#### RECORD EXCERPTS ####
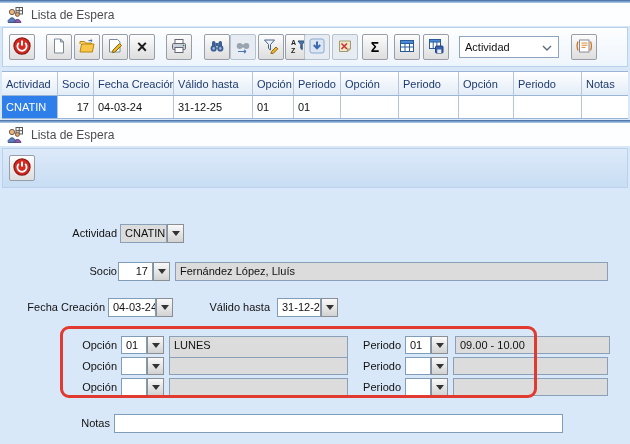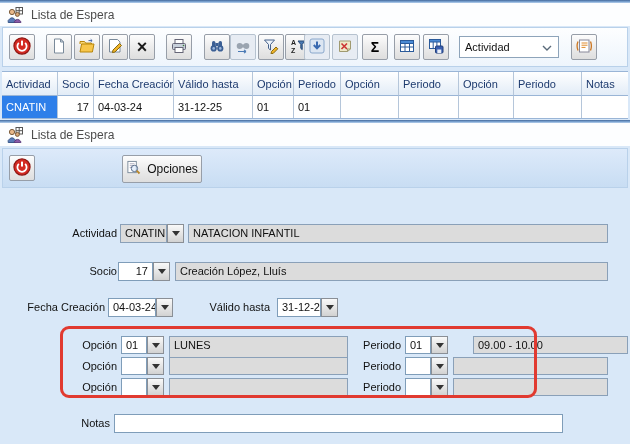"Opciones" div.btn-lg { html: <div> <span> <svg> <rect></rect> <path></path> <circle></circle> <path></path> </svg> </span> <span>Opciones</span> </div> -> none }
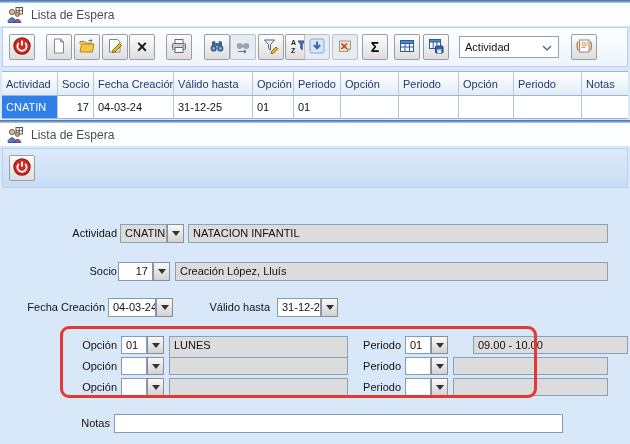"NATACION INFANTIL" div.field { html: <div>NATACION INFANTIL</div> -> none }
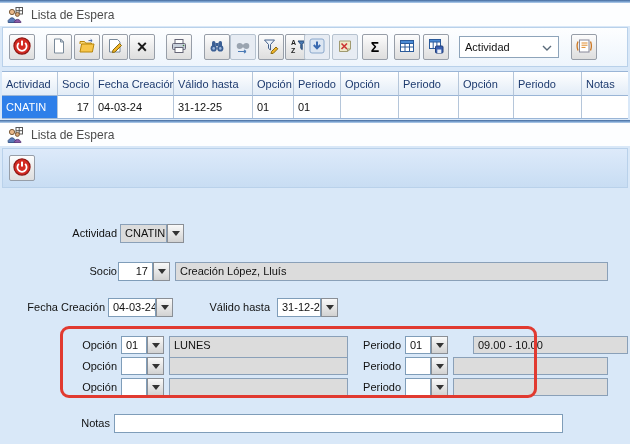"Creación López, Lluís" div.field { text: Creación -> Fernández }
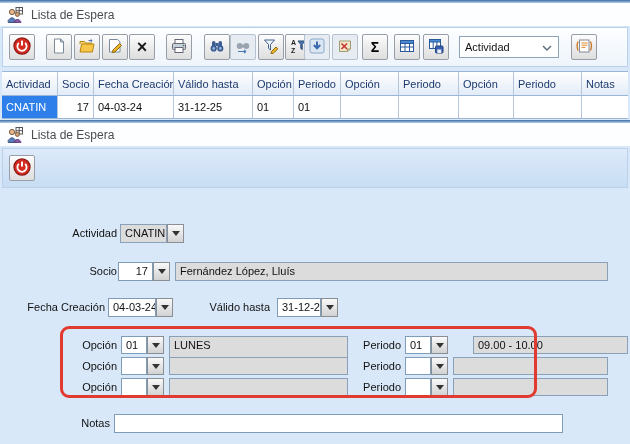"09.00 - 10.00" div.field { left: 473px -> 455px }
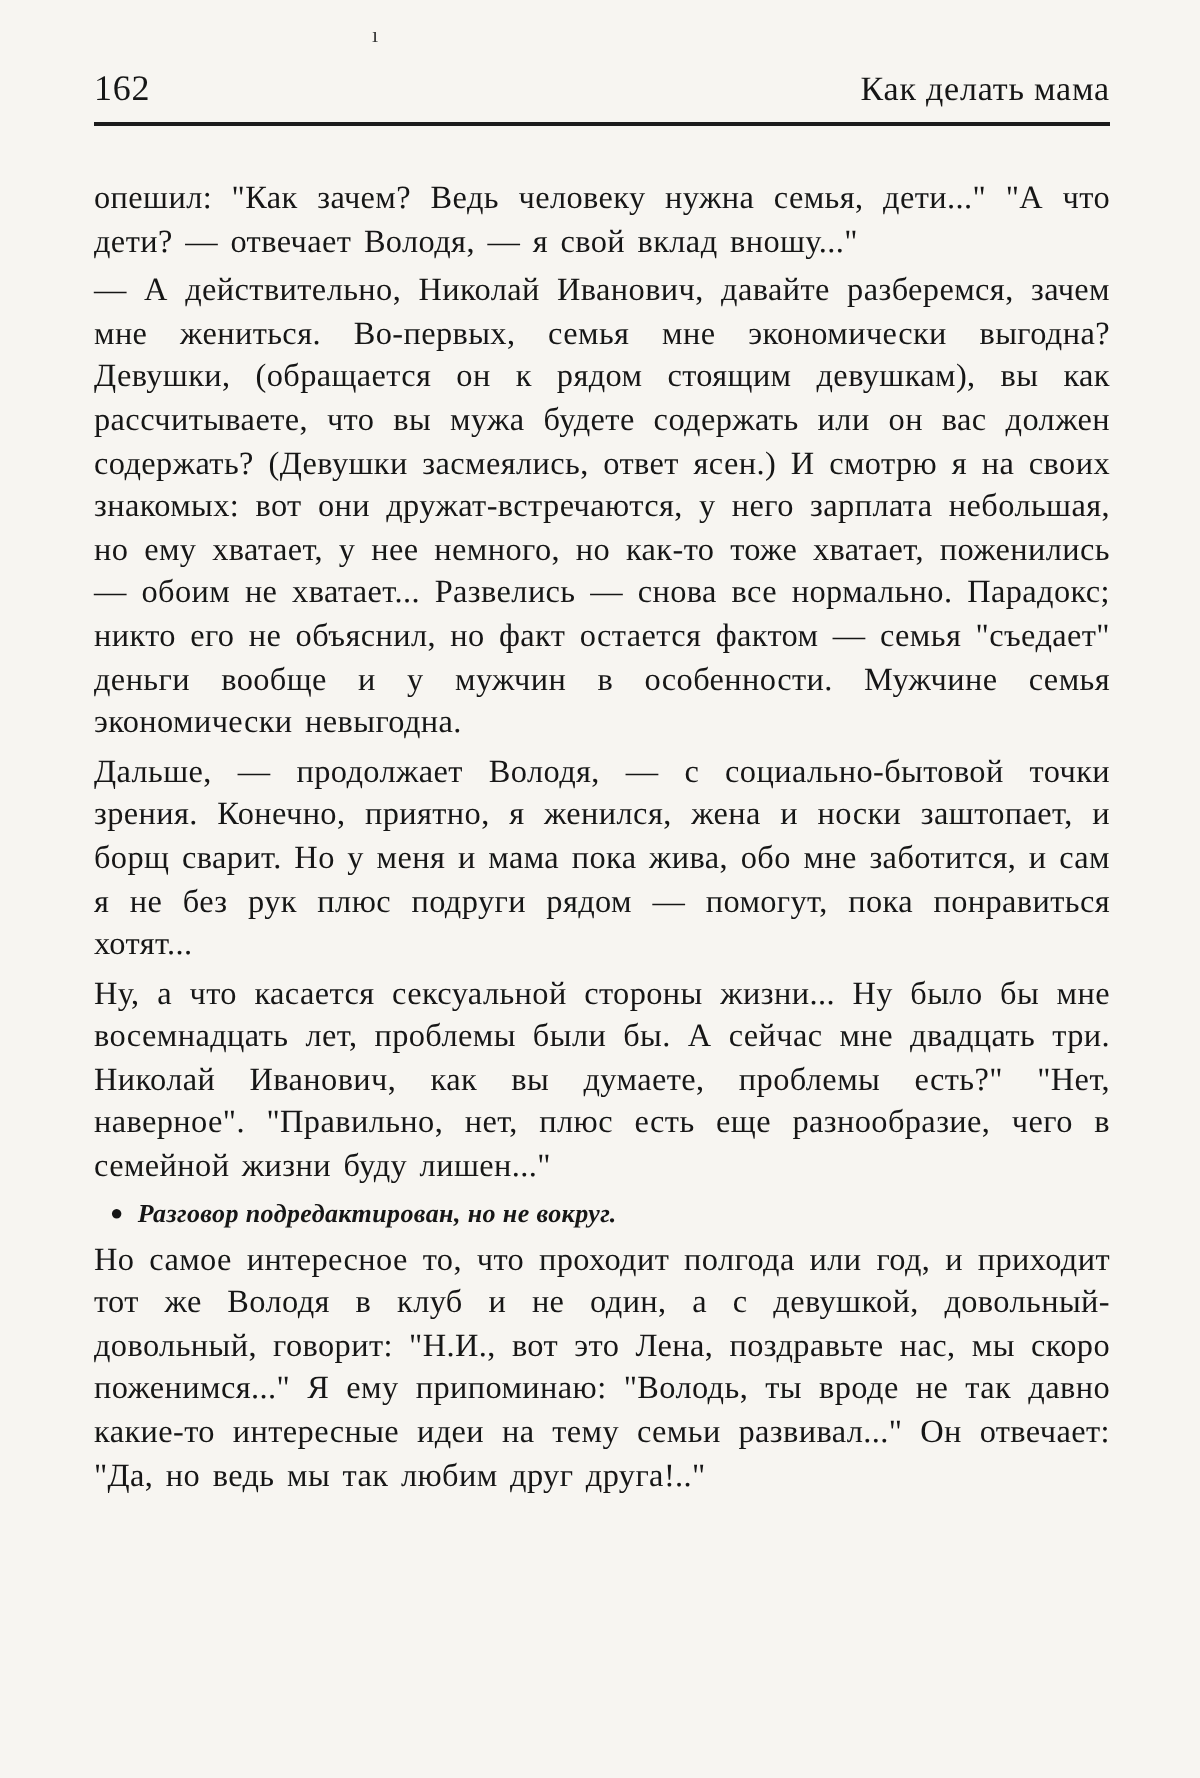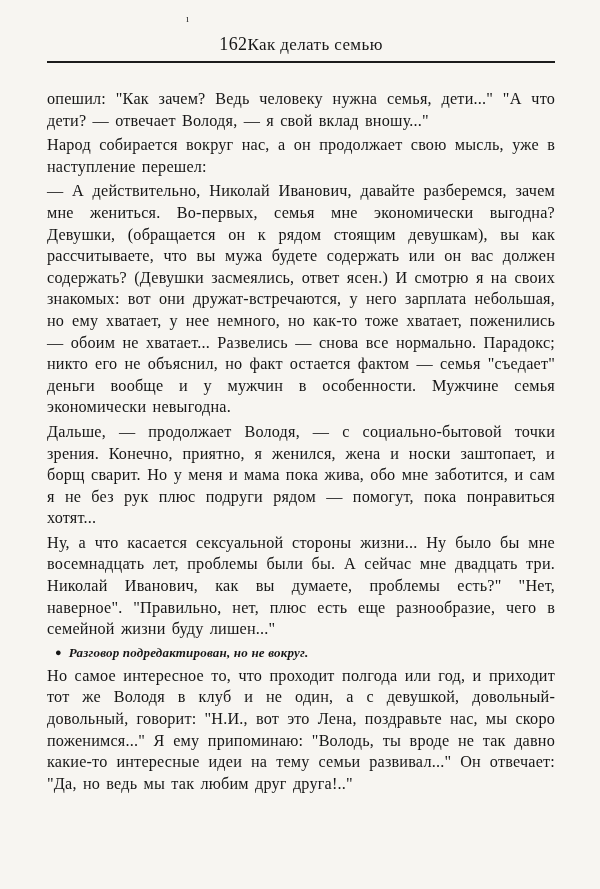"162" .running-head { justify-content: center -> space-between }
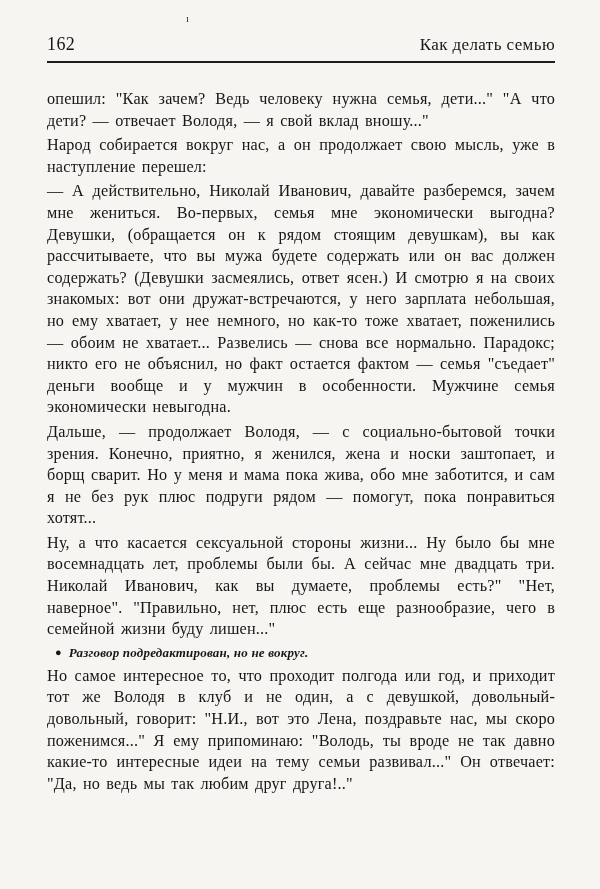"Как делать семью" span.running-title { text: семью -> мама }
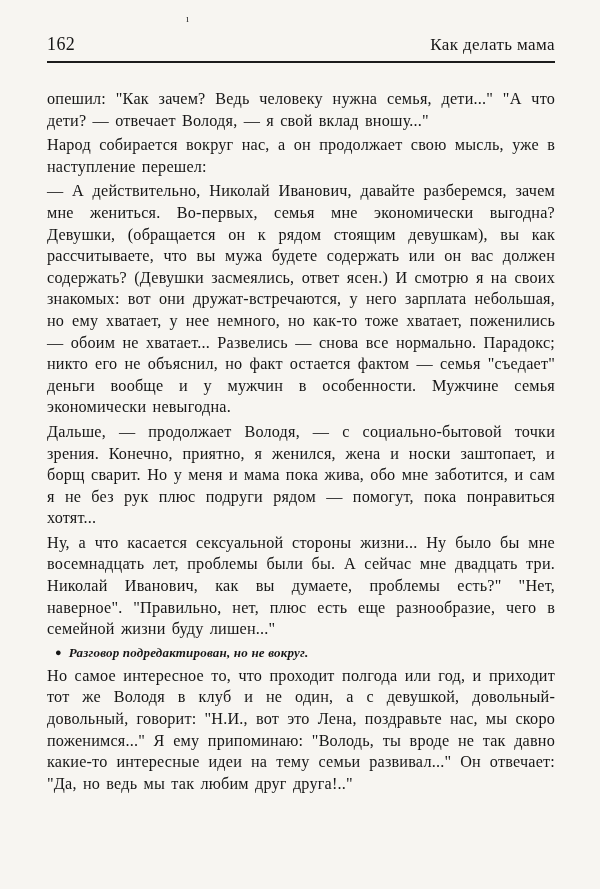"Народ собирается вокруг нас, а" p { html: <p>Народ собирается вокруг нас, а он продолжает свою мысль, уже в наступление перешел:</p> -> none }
####
TASK BRIEF
The listing above should be repeated word for word, pictures removed.

TASK OUTPUT
"Opciones" div.btn-lg { html: <div> <span> <svg> <rect></rect> <path></path> <circle></circle> <path></path> </svg> </span> <span>Opciones</span> </div> -> none }
"NATACION INFANTIL" div.field { html: <div>NATACION INFANTIL</div> -> none }
"Creación López, Lluís" div.field { text: Creación -> Fernández }
"09.00 - 10.00" div.field { left: 473px -> 455px }
"162" .running-head { justify-content: center -> space-between }
"Как делать семью" span.running-title { text: семью -> мама }
"Народ собирается вокруг нас, а" p { html: <p>Народ собирается вокруг нас, а он продолжает свою мысль, уже в наступление перешел:</p> -> none }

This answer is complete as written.